§ THE PROBLEM
Give back every entry precisely as written, without any of the images.

§ DATASET
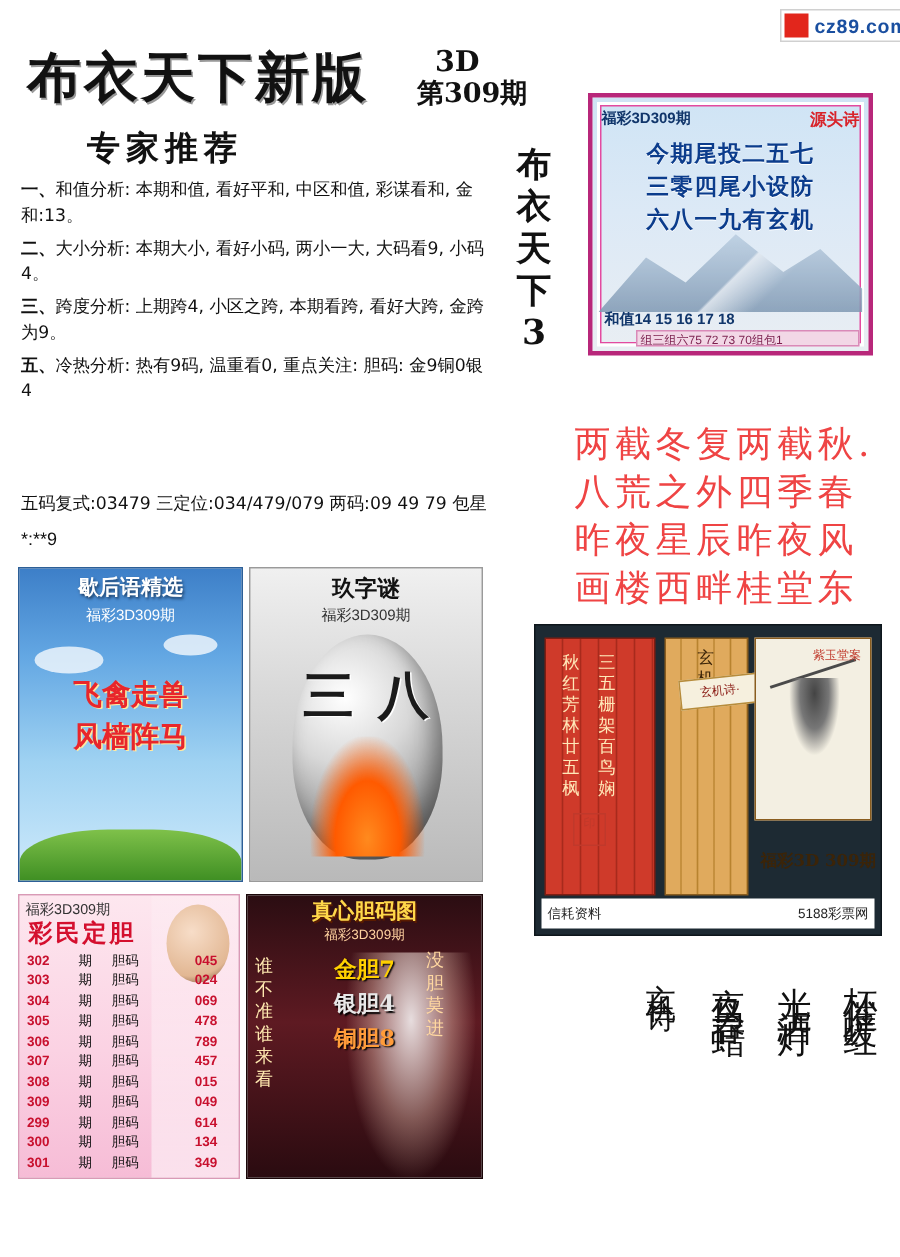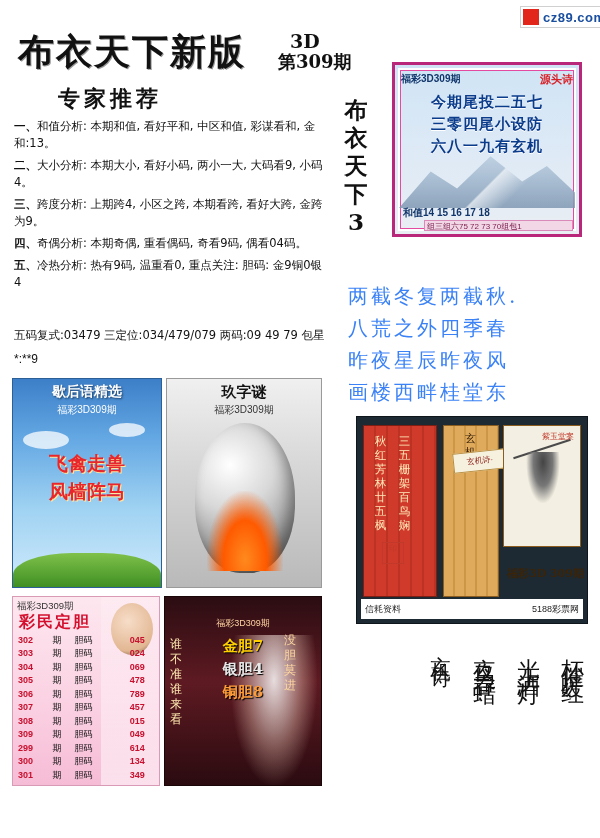"四、奇偶分析: 本期奇偶, 重看偶码, 奇看9码, 偶看04码。" div.row { html: <div> <span>四、</span><span>奇偶分析: 本期奇偶, 重看偶码, 奇看9码, 偶看04码。</span> </div> -> none }
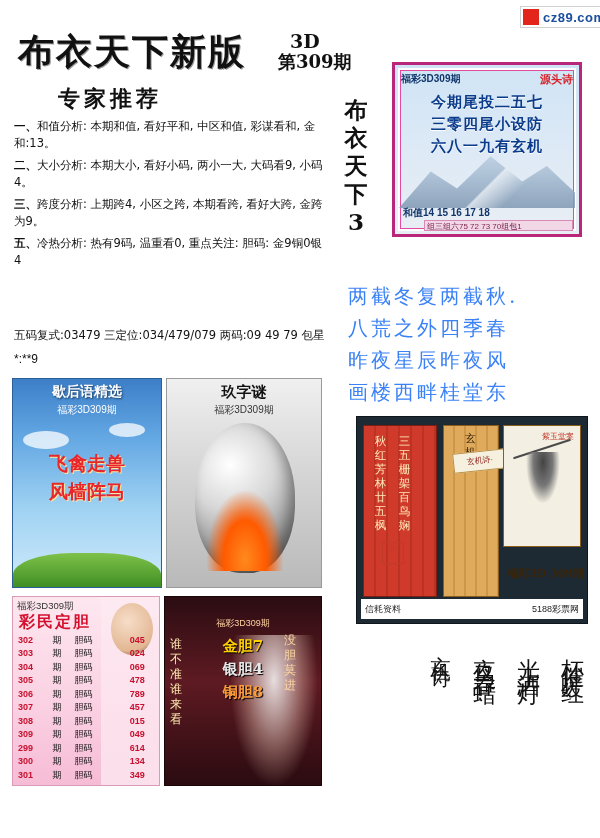"两截冬复两截秋." .callig .line { color: #3b82f6 -> #ef4444; font-size: 20px -> 24px; margin-left: none -> 35px }
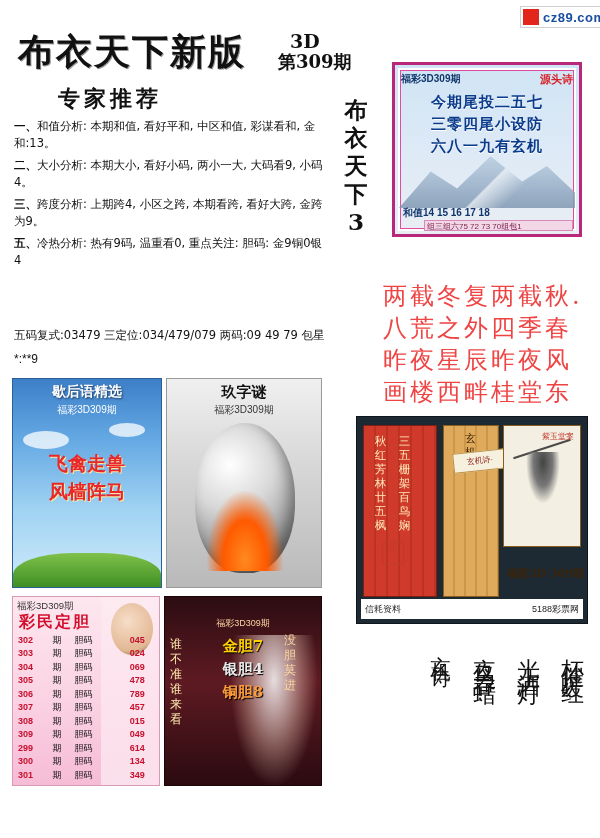"三八" div.num { html: none -> <div>三八</div> }
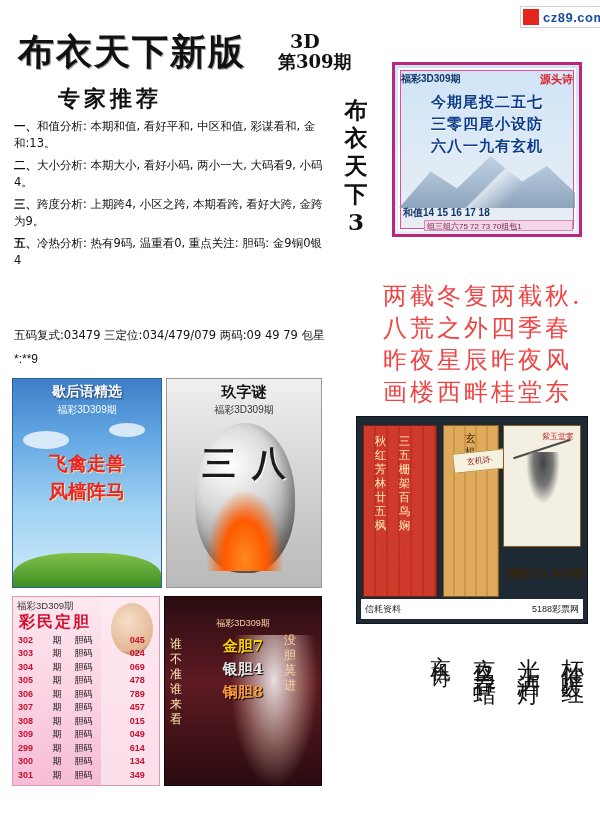"真心胆码图" div.hdr { html: none -> <div>真心胆码图</div> }
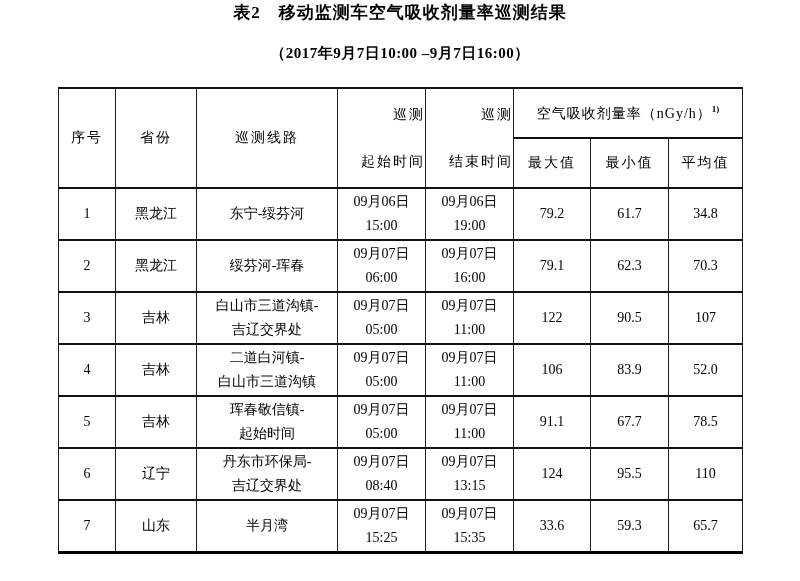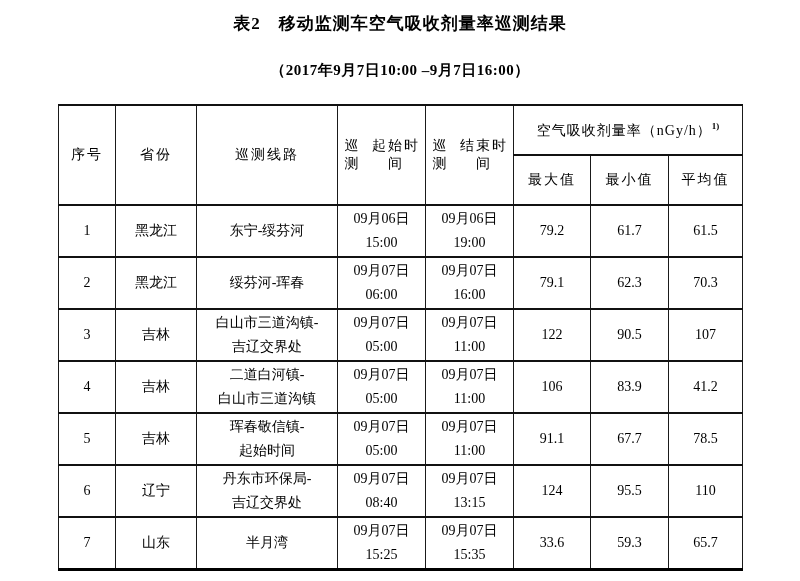"表2 移动监测车空气吸收剂量率巡测结果" .title { padding-top: 12px -> 1px }
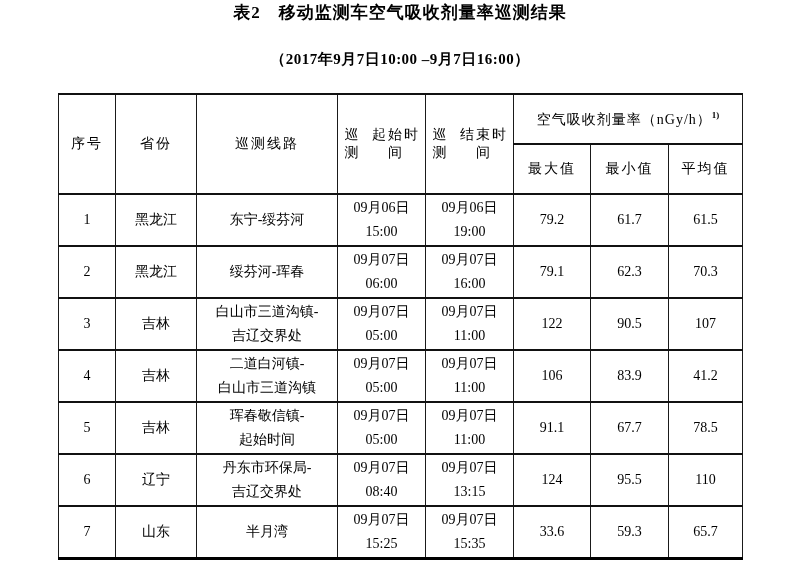"（2017年9月7日10:00 –9月7日16:00）" .subtitle { margin-top: 26px -> 20px }
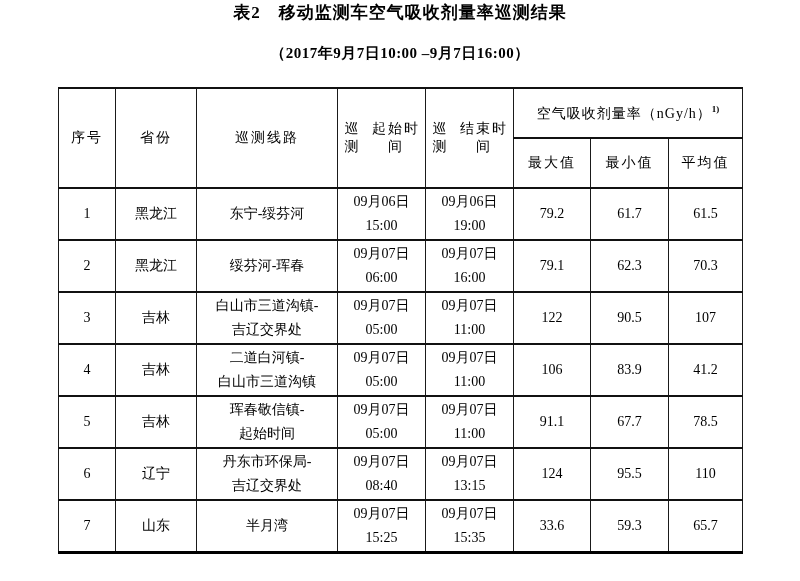"巡测" .two-gap { align-items: center -> flex-end; flex-direction: none -> column }
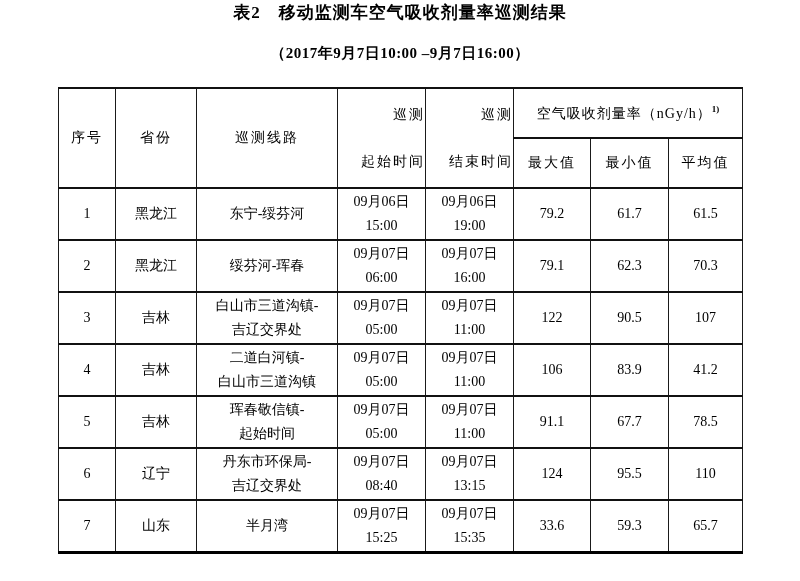"61.5" td { text: 61.5 -> 34.8 }
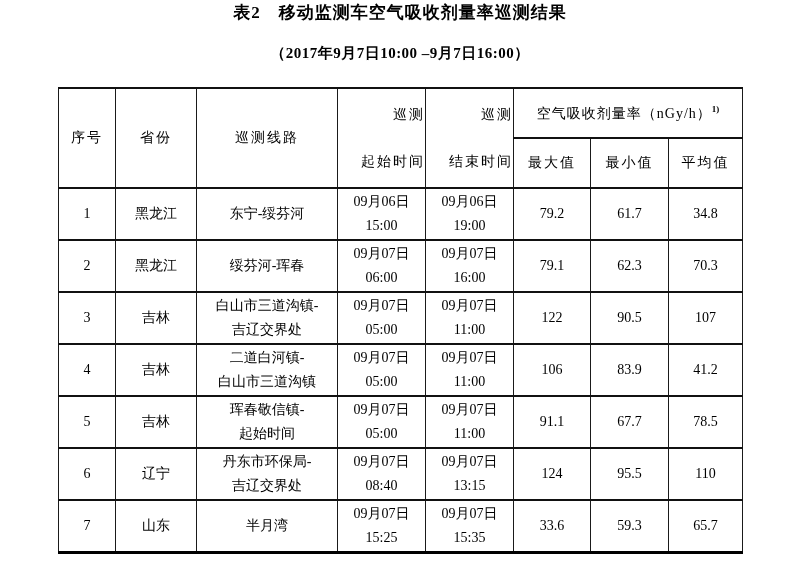"41.2" td { text: 41.2 -> 52.0 }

§ TASK OUTPUT
"四、奇偶分析: 本期奇偶, 重看偶码, 奇看9码, 偶看04码。" div.row { html: <div> <span>四、</span><span>奇偶分析: 本期奇偶, 重看偶码, 奇看9码, 偶看04码。</span> </div> -> none }
"两截冬复两截秋." .callig .line { color: #3b82f6 -> #ef4444; font-size: 20px -> 24px; margin-left: none -> 35px }
"三八" div.num { html: none -> <div>三八</div> }
"真心胆码图" div.hdr { html: none -> <div>真心胆码图</div> }
"表2 移动监测车空气吸收剂量率巡测结果" .title { padding-top: 12px -> 1px }
"（2017年9月7日10:00 –9月7日16:00）" .subtitle { margin-top: 26px -> 20px }
"巡测" .two-gap { align-items: center -> flex-end; flex-direction: none -> column }
"61.5" td { text: 61.5 -> 34.8 }
"41.2" td { text: 41.2 -> 52.0 }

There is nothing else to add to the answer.